7. unklar: Dem Titulus nach lässt der König seiner Gattin ihr Gepäck für die Pilgerfahrt zum hl. Jacob bringen (Also der konnig der konnigynnen yr cleyder vnd yr pert vnd all yr geczuich bereyt wart want czu dem helgen sent iacob wulden rijden, 10v). Dargestellt ist die Königin, begleitet von der rotgekleideten Dame, im Gespräch mit dem Herzog, während ein Fuhrmann zwei bepackte Lastpferde herantreibt. Als die Königin aufbricht, ist der Herzog dem Text zufolge allerdings bereits abgereist, sein Abschied von der Königin wird nicht explizit beschrieben.

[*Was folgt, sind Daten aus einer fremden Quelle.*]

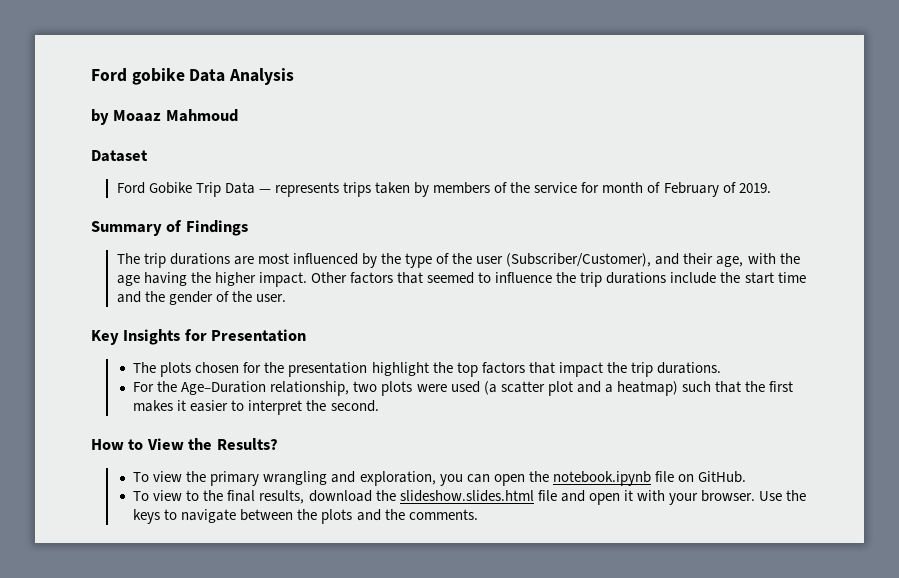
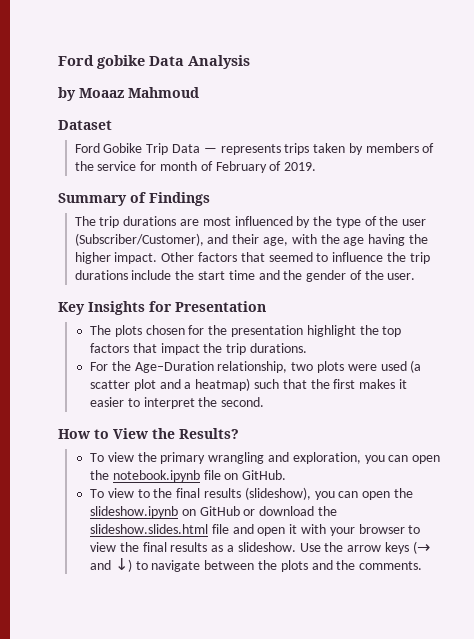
[259,490,305,504] results, -> [203,487,413,500] [90,506,256,518] results (slideshow), you can open the slideshow.ipynb on GitHub or
[700,490,807,502] [133,509,161,524] browser. Use the keys -> [358,524,421,534] [90,541,430,554] [90,558,132,572] browser to view the final results as a slideshow. Use the arrow keys (→ and ↓)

8. Der Herzog und die Königin im Minnegespräch (12v).
9. Die Königin verlässt den schlafenden Herzog (14r).
10. unklar: Dem Titulus nach (Also vrluge waz noch dez konnigs doyt tusschen zweyer gebruder kint vnd das lant verhert, 15v) wäre ein Kampf um die Nachfolge des spanischen Königs zu erwarten. Stattdessen ist dieselbe Figur, die im Titelbild als der alte Herzog von Braunschweig präsentiert wird (der dem Text nach zu diesem Zeitpunkt aber längst verstorben ist), im Gespräch mit vier Männern zu sehen (15v).
11. Der schiffbrüchige Kaufmann aus Bagdad klagt dem Herzog seine Not (17r).
12. Der Kaufmann mit Fass und Bildteppichen der Königin vor dem Herzog (18v).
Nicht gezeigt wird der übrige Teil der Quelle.